All this is the reason why, when Howard had to agree to exclude fresh food from his GST to get it past the Democrats in the Senate, I wasn’t greatly troubled. His total package was regressive and excluding fresh food was a quick and dirty way of making it much less so. I know the arguments about where you draw the dividing line between what’s taxable and what isn’t, but I think they’re overdone. I also believe that, in these days of computerisation, the costs of administering differing tax rates wouldn’t be great. Did anyone bother to gather empirical evidence of the efficiency cost of excluding fresh food? I doubt if they did. Perhaps it's not easily done. But I suspect those costs wouldn’t have been great. And in the choices Malcolm Turnbull faces this year, I doubt if he’ll revisit the question of taxing food. The compensation bill would be huge and the efficiency gain minor.

Aussie Holmes used to say that every economist needs a good sense of the relative magnitudes, so they don’t waste their energy worrying about problems that don’t matter much. It’s a version of opportunity cost. Such a sense is relevant not just to macro managers but also to tax economists. A related sentiment that gets too little notice from tax reformers is James Tobin’s remark that “it takes a heap of Harberger triangles to fill an Okun’s gap”. Unemployment is a far more obvious and bigger instance of inefficiency than a lot of the inefficiencies tax economists tend to obsess over. Perhaps the explanation here comes from Mark Twain: to a man with a hammer, everything looks like a nail.

My scepticism of efficiency arguments in tax reform goes much further than that.
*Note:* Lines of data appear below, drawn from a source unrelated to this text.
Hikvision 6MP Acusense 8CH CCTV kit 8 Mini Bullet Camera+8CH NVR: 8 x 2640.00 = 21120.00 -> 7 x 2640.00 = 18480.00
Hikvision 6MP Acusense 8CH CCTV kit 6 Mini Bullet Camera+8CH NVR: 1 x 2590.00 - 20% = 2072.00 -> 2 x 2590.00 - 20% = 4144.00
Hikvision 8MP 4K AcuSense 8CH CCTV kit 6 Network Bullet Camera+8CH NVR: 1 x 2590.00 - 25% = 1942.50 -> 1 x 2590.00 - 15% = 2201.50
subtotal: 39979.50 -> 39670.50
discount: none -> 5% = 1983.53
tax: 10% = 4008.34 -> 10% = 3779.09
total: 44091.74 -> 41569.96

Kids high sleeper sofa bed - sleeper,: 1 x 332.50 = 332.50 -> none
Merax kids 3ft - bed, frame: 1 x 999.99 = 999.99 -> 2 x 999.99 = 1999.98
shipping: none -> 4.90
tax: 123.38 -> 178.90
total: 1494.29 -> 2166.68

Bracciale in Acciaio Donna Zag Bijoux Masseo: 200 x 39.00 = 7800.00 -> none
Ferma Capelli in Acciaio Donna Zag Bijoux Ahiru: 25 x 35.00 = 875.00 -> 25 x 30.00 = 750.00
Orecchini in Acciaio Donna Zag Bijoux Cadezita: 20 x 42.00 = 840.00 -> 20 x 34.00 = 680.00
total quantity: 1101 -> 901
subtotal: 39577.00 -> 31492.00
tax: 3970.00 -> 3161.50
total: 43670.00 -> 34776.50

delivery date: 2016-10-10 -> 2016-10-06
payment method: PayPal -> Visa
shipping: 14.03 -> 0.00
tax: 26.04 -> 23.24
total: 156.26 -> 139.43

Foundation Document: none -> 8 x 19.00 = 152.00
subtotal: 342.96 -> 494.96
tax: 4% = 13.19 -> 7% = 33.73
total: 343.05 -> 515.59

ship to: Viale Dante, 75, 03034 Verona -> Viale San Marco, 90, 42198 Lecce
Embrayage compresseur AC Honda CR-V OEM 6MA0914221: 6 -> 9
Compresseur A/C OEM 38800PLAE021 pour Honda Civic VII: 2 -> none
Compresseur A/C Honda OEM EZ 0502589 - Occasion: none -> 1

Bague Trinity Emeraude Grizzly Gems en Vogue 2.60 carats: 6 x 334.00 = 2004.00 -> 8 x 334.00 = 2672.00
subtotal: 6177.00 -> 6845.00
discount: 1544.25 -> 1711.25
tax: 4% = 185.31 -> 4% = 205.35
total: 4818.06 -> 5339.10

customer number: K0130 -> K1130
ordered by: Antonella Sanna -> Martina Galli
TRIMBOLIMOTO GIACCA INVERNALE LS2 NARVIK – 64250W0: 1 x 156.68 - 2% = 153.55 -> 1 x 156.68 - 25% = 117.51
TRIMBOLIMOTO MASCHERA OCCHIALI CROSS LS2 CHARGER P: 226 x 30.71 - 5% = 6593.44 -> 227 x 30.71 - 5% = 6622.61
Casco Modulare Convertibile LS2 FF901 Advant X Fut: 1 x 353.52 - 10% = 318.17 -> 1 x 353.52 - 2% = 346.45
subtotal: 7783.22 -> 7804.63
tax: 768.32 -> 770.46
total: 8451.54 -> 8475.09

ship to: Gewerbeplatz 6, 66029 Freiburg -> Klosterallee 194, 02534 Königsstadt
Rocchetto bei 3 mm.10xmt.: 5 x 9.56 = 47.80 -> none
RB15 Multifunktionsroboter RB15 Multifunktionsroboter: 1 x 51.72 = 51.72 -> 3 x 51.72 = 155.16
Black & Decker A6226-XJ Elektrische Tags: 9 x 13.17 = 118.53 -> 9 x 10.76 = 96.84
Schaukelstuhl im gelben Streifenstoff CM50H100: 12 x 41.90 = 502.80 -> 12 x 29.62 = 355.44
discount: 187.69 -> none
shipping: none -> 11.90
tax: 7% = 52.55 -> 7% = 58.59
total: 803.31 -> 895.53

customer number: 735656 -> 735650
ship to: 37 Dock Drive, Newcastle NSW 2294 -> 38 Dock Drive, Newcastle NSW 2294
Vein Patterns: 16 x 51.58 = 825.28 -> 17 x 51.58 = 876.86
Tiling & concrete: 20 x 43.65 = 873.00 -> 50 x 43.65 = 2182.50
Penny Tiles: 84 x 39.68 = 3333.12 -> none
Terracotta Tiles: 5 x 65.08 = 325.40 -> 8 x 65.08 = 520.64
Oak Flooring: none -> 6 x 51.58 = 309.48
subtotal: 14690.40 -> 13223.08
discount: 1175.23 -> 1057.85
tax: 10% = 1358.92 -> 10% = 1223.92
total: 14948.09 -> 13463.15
I’m sceptical of efficiency arguments based on simple neoclassical theory which lack empirical support. Economists ought to have learnt by now that just because an argument fits the theory doesn’t mean it works in practice. Then there’s the “model blindness” that affects most professions, but particularly afflicts economists. To argue that changes in marginal tax rates will have significant effects on people’s willingness to “work, save and invest” while taking no account of the myriad of non-monetary motivations is not what I call rigorous, no matter how impenetrable the equations.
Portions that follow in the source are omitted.